No entanto, ao reafirmarmos, na esteira de Lima (1999, p. 76) a importância de focalizarmos o sistema de administração da educação e das escolas como um "sistema policêntrico", que se constitui como "sujeito" e "objecto" de produção cultural, na medida em que

Enquanto construção simbólica e cultural, e sobretudo no plano da acção, não é tanto o centro que edifica ou constrói as periferias, mas estas que, ao serem assumidas como centros de acção educativa concreta, por actores concretos, confirmam, e reinventam, a existência do centro.

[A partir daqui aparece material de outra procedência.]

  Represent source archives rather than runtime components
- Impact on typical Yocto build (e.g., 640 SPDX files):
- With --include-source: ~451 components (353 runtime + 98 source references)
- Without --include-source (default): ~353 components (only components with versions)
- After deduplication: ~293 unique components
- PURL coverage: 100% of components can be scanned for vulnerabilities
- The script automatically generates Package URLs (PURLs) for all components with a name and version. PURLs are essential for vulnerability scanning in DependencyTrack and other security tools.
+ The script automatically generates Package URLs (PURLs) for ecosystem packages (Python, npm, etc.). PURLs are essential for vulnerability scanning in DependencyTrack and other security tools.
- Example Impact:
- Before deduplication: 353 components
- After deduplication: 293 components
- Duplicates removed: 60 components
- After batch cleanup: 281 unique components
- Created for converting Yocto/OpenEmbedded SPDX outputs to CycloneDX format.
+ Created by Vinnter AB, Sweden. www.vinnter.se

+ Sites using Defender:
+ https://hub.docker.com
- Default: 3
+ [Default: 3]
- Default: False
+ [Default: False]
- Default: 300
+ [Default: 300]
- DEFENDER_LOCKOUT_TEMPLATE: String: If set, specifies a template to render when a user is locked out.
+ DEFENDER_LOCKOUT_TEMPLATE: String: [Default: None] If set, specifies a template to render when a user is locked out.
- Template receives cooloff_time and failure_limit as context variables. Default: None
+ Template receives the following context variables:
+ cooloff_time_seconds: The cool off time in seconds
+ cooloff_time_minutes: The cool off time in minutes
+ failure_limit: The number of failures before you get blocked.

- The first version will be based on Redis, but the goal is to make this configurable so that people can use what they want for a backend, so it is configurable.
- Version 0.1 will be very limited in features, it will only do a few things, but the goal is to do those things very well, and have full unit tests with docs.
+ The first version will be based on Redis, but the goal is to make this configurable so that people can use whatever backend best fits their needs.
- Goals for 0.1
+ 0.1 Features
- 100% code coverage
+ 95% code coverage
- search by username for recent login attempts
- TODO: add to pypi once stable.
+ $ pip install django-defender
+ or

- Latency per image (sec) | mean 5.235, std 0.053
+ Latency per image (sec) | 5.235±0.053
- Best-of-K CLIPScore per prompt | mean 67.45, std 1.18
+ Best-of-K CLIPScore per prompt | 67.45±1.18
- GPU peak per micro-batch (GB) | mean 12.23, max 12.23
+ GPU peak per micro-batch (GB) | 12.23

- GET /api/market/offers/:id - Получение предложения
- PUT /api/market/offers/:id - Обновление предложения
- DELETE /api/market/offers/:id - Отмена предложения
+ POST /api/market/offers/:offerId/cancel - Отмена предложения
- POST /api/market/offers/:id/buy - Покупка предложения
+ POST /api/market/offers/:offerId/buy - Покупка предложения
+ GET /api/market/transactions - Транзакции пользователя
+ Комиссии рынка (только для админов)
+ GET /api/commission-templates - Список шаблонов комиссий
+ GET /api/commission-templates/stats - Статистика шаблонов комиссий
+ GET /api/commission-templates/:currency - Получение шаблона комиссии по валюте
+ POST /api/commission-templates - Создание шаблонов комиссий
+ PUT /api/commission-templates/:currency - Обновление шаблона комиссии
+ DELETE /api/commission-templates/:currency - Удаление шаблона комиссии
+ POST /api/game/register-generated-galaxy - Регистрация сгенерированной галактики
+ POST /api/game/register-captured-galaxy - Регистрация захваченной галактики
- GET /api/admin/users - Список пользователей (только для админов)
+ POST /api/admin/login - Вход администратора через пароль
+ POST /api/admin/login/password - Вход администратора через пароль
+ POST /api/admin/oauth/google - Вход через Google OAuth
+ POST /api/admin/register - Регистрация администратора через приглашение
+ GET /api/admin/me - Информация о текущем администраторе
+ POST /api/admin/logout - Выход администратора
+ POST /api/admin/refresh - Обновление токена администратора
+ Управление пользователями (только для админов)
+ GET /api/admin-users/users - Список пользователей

é nosso propósito esclarecer as funções que aquele sistema (externo) exerce sobre o processo de construção do cultural e do simbólico nas organizações escolares, sem ignorar, contudo, a condição de "centralidade periférica" das escolas (LIMA, 1999, p. 77), vistas agora como unidades de gestão e sob o prisma das dimensões educativas e pedagógicas.

Mas a relevância dos factores externos à escola não se restringe ao modelo cultural politicamente imposto às periferias escolares. De assinalável importância, os modelos de referenciação cultural subsumidos pelos vários actores no contexto escolar, sobretudo pelos professores e pelo pessoal não docente, obedecem a um longo percurso de sedimentação mediado por diversas instâncias de aprendizagem/socialização formal, não formal e informal, cujo contexto primeiro de produção deve ser encontrado fora da instituição escolar. Se o percurso de socialização dos diversos actores escolares é desenvolvido, em primeira instância em contextos externos à escola como organização (família, grupos de amigos, organizações de carácter regilioso, político, desportivo, lazer, recreativo-cultural, etc.), mesmo que num segundo momento o contexto escolar passe a assumir um grande protagonismo na vida dos actores (ora enquanto alunos, ora enquanto professores ou mesmo funcionários), é lícito pensarmos na coexistência de múltiplos valores, ideologias, crenças, enfim, de diferenciadas e contraditórias visões do mundo escolar, assimiladas pelos actores e accionadas em contexto escolar.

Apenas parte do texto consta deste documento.